*** Welcome to piglix ***

Franklin Jacobs


Franklin Jacobs (born December 31, 1957 ) is a former high jumper from the United States. His personal best of 2.32 meters (7 ft 7 14 in) was a world indoor record in 1978, and at 59 centimeters (23 in) above Jacobs' own height of 1.73 meters (5 ft 8 in), it remains the record for height differential, now held jointly with Stefan Holm.

Jacobs was one of ten children of Jannie Jacobs, living in a shack in Mullins, South Carolina. His parents separated when he was young. The impoverished family moved to Paterson, New Jersey when he was three and lived with four cousins. His first love was basketball, and he played for Paterson East-side High. He only started high jumping in his senior year, after the end of the basketball season. He cleared 6 feet 8 inches (2.03 m) that year. His natural talent overcame his lack of technique: he called his style the "Jacobs Slop", as opposed to the Fosbury Flop; but later renamed it the "Slope", from the trajectory of his launch.

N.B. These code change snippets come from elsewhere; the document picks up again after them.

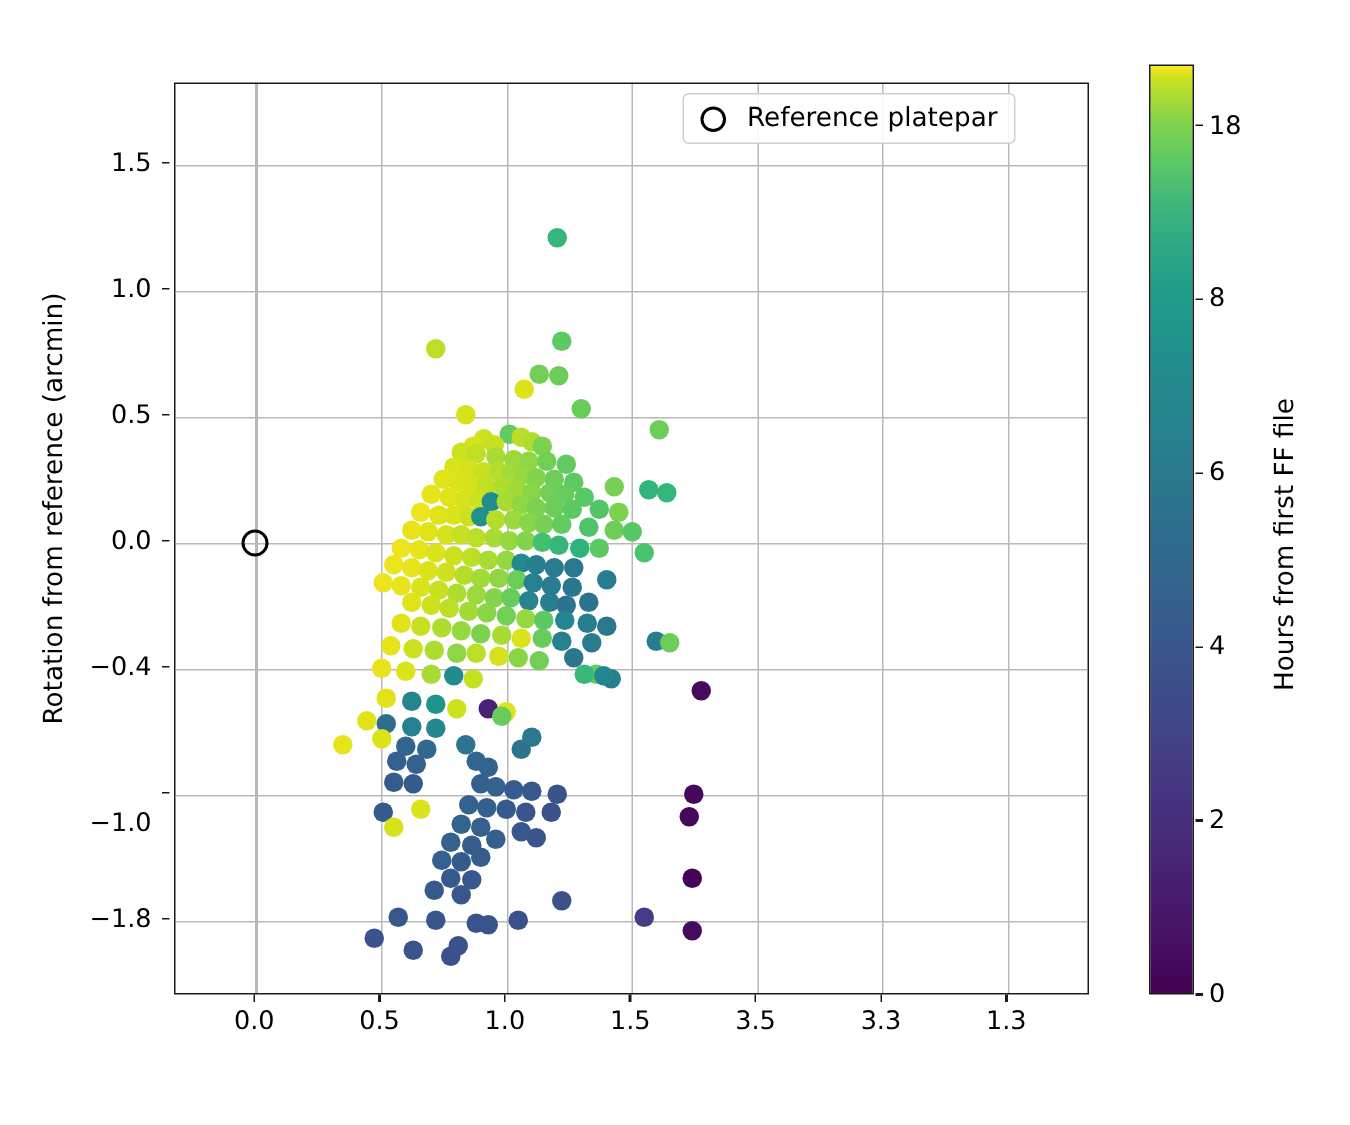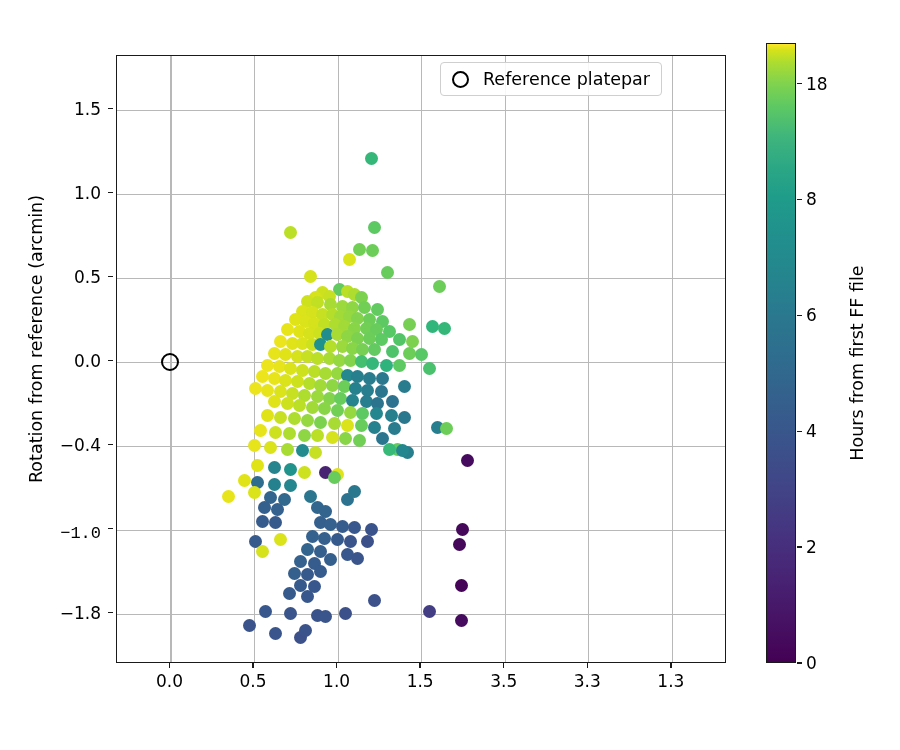--- a/index.html
+++ b/index.html
@@ -42,7 +42,7 @@
 
   
   #legend{
-    position:absolute;left:440px;top:62px;
+    position:absolute;left:455px;top:62px;
     border:1px solid #cfcfcf;border-radius:4px;background:rgba(255,255,255,0.88);
     padding:6px 11px 6px 11px;display:flex;align-items:center;gap:14px;
   }

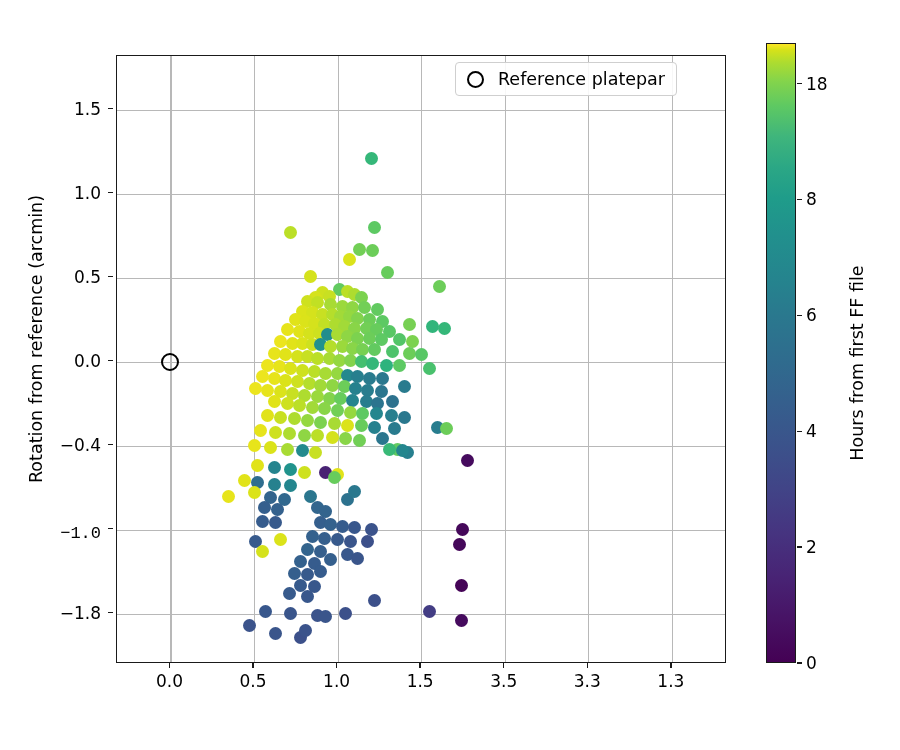--- a/index.html
+++ b/index.html
@@ -341,7 +341,7 @@
       <div class="ytick" style="top: 612.613px;"></div>
       <div class="ylab" style="top: 612.613px;">−1.8</div>
       <div class="ytick" style="top: 528.635px;"></div>
-      <div class="ylab" style="top: 533px; font-family: Liberation Mono, monospace;">−1.0</div>
+      <div class="ylab" style="top: 549px;">−1.0</div>
       <div class="ytick" style="top: 444.657px;"></div>
       <div class="ylab" style="top: 444.657px;">−0.4</div>
       <div class="ytick" style="top: 360.68px;"></div>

Jacobs barely graduated high school and got no athletic scholarship, but enrolled at Fairleigh Dickinson University in Teaneck, New Jersey with a federal grant. He cleared 7 feet 1 inch (2.16 m) in his freshman year. In March 1977 he tore cartilage in his right leg playing basketball, but competed for over a year without surgery. He established a rivalry with Dwight Stones over the next two years, with media emphasizing the contrast between Jacobs, a short inner-city African American, and Stones, a tall blond Californian. Stones antagonized Jacobs by criticizing his unorthodox jumping style. Jacobs beat Stones at the 1978 Millrose Games in Madison Square Garden, at which he set a world indoor record of 2.32 meters (7 ft 7 14 in). He waived his right to try for an even higher record, saying he "didn't feel nervous enough". The next day, Vladimir Yashchenko broke the record in Milan. In July, at a highly publicized international between the U.S. and the Soviet Union, Jacobs lost to Yashchenko on countback. In August, Jacobs won the Tanqueray Award for outstanding amateur athlete; by then he had won 27 collegiate events.


...
Wikipedia

...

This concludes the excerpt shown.